[[ Data extracts open ]]
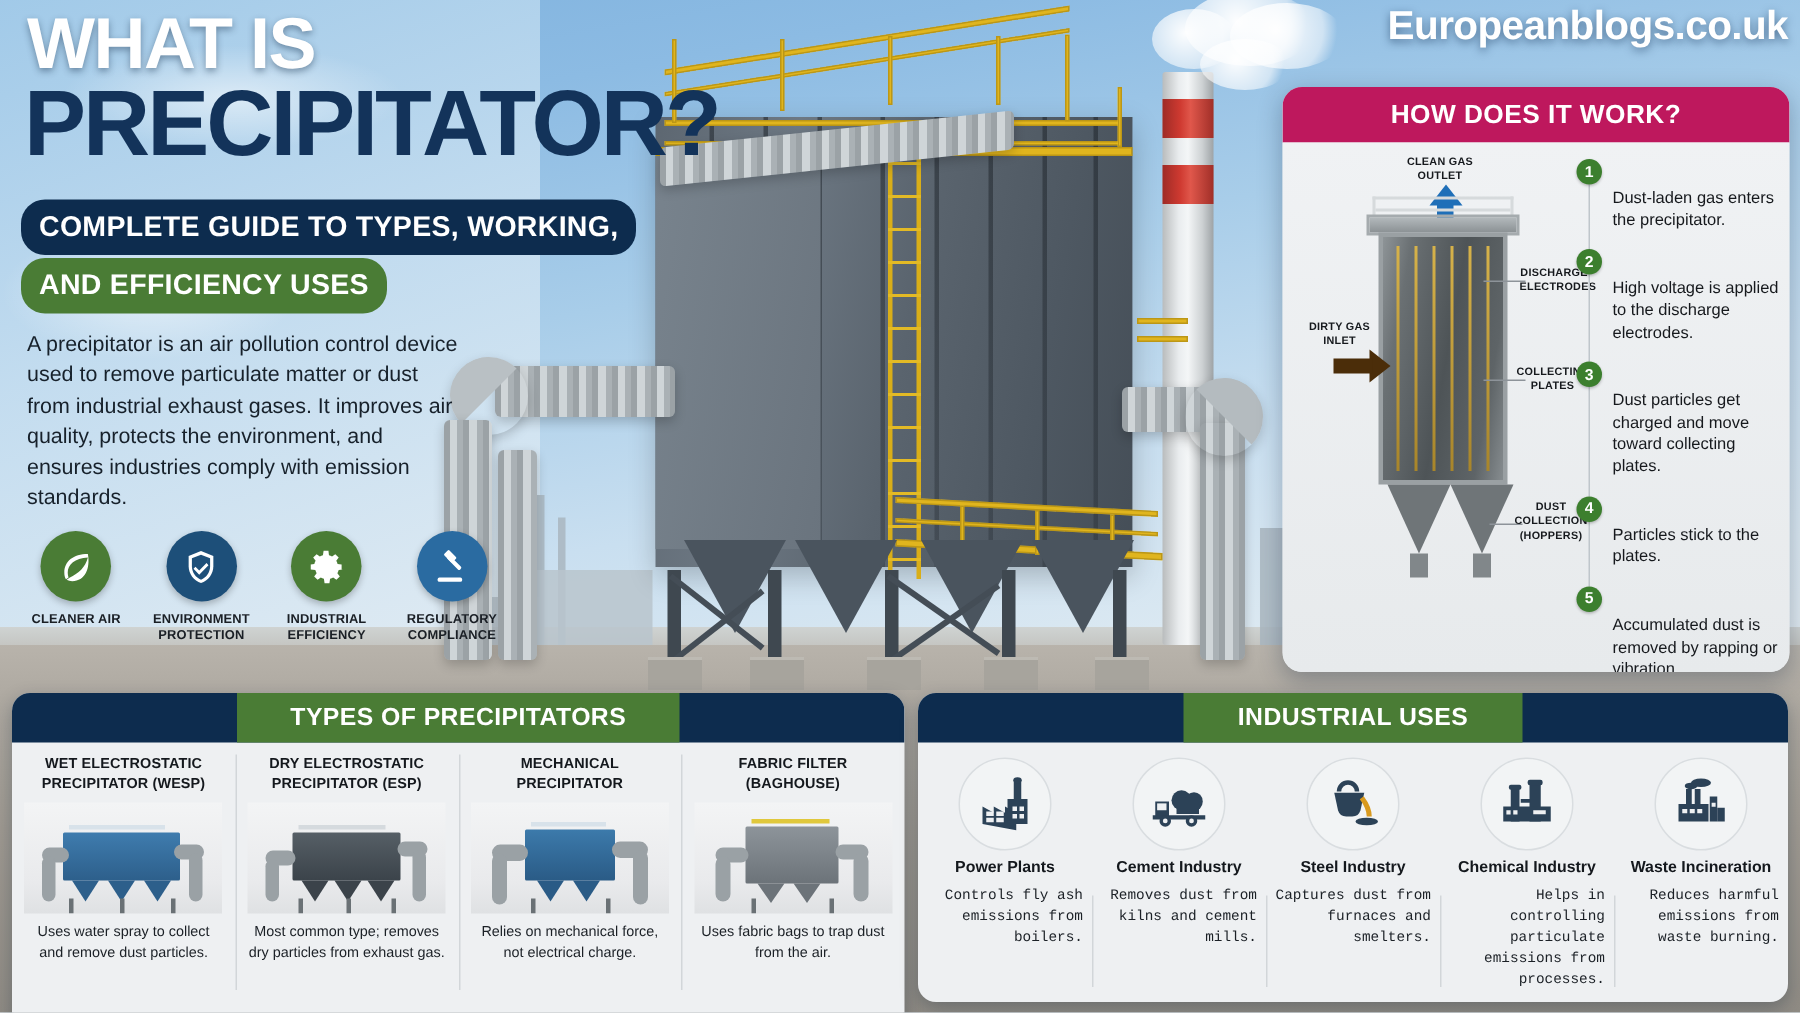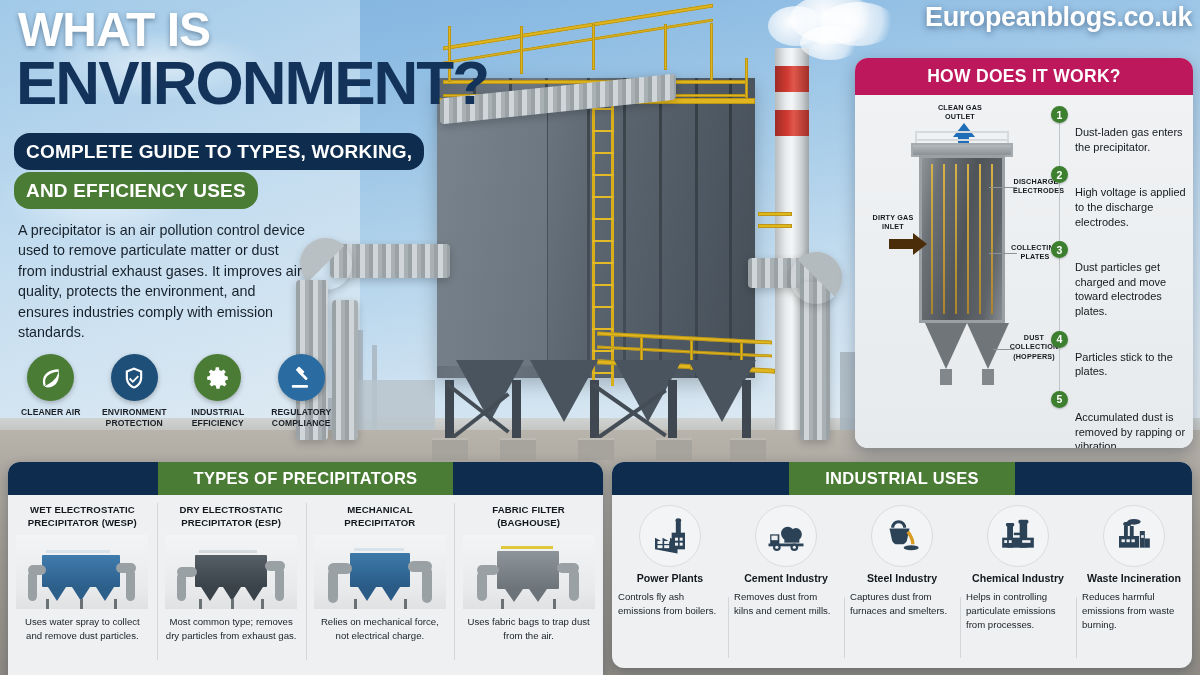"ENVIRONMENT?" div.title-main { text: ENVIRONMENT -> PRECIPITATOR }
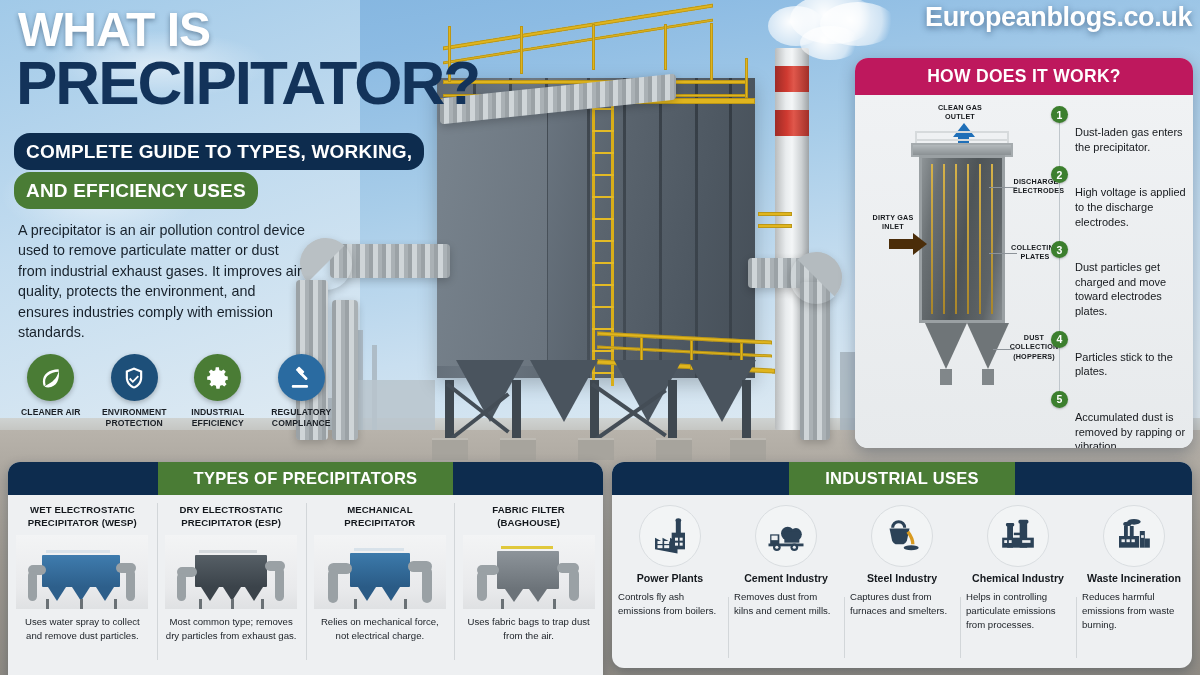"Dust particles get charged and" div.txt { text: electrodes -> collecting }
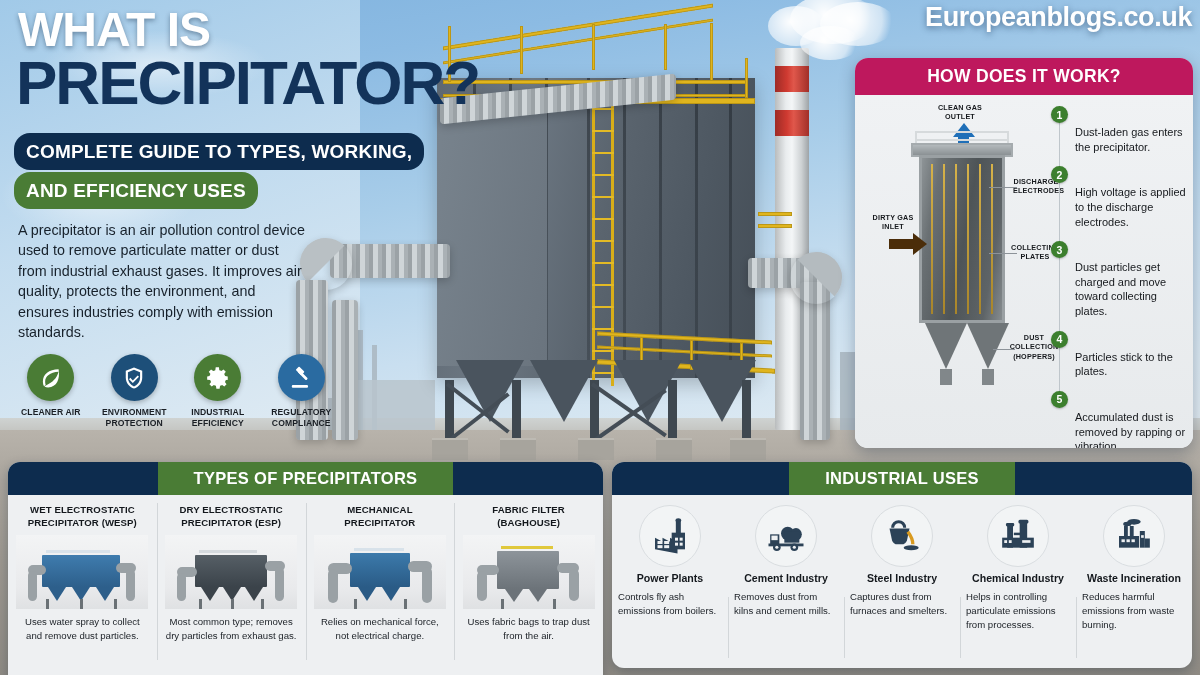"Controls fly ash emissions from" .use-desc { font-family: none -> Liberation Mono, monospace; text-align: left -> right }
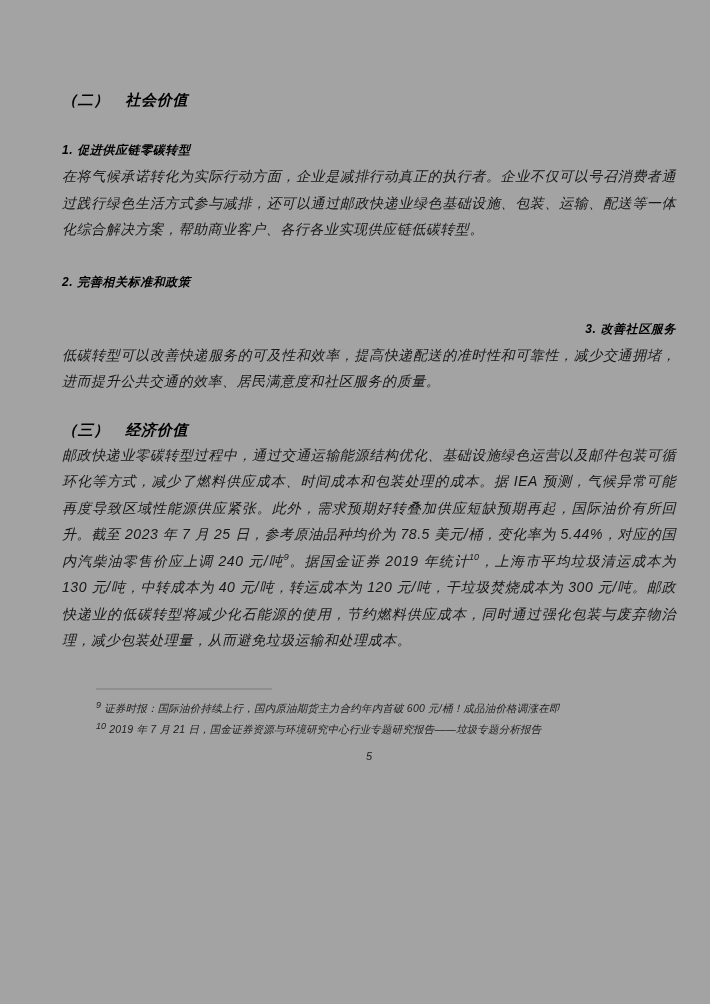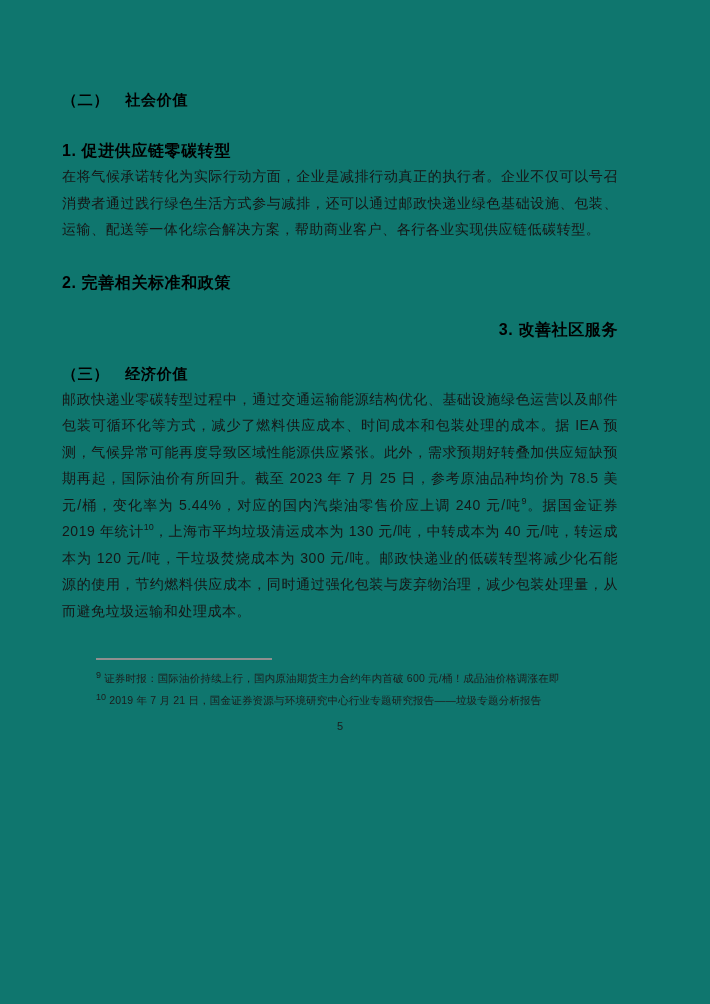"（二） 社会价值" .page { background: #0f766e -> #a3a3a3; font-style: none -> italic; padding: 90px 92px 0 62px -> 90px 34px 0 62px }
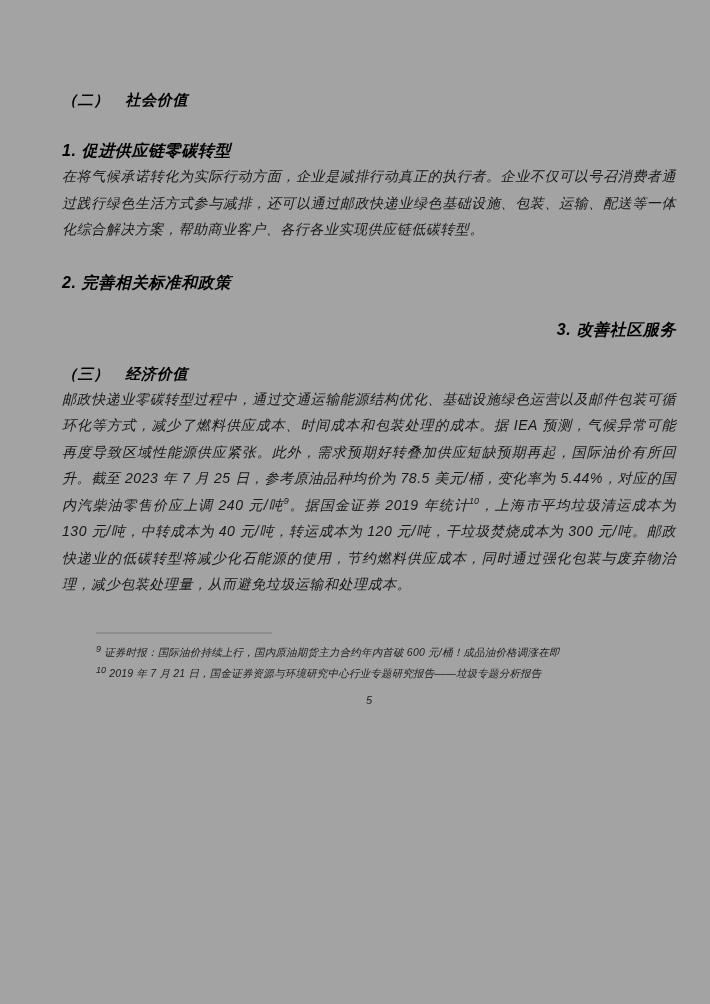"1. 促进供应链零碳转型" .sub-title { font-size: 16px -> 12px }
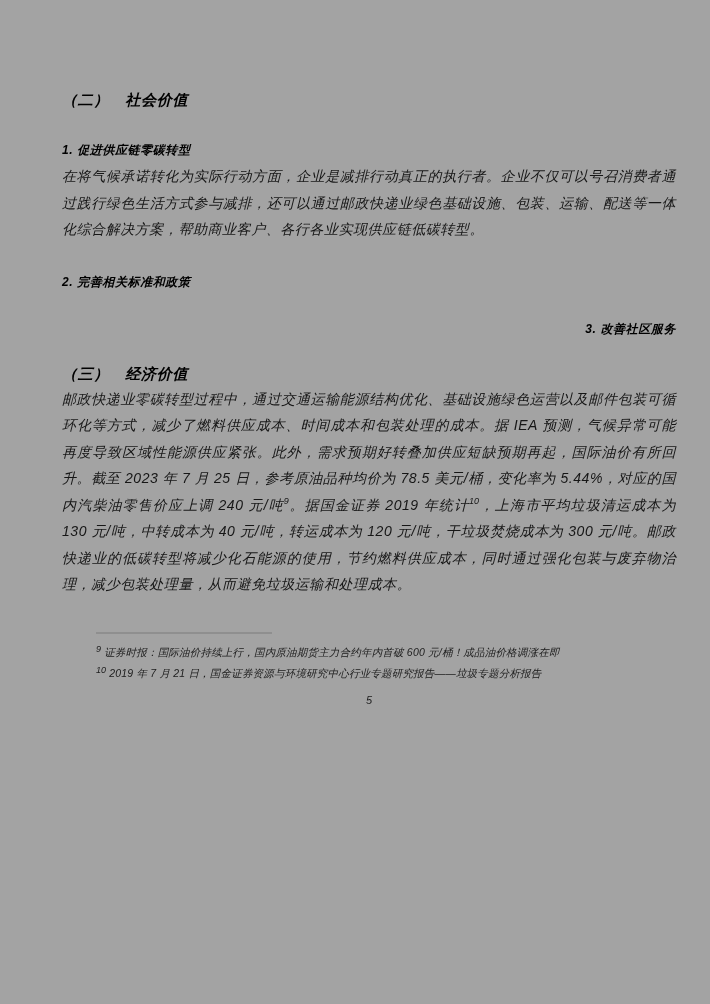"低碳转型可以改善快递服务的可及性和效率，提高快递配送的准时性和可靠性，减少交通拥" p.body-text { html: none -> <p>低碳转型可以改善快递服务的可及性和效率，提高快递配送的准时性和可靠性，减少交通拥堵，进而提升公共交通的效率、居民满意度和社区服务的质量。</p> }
[[ Data extracts closed ]]
## Brief
The lines to copy begin with the one containing "font-size: 16px ->" and end with the last line of the entries above; copy them exactly, minus the pictures.

## Output for this task
"1. 促进供应链零碳转型" .sub-title { font-size: 16px -> 12px }
"低碳转型可以改善快递服务的可及性和效率，提高快递配送的准时性和可靠性，减少交通拥" p.body-text { html: none -> <p>低碳转型可以改善快递服务的可及性和效率，提高快递配送的准时性和可靠性，减少交通拥堵，进而提升公共交通的效率、居民满意度和社区服务的质量。</p> }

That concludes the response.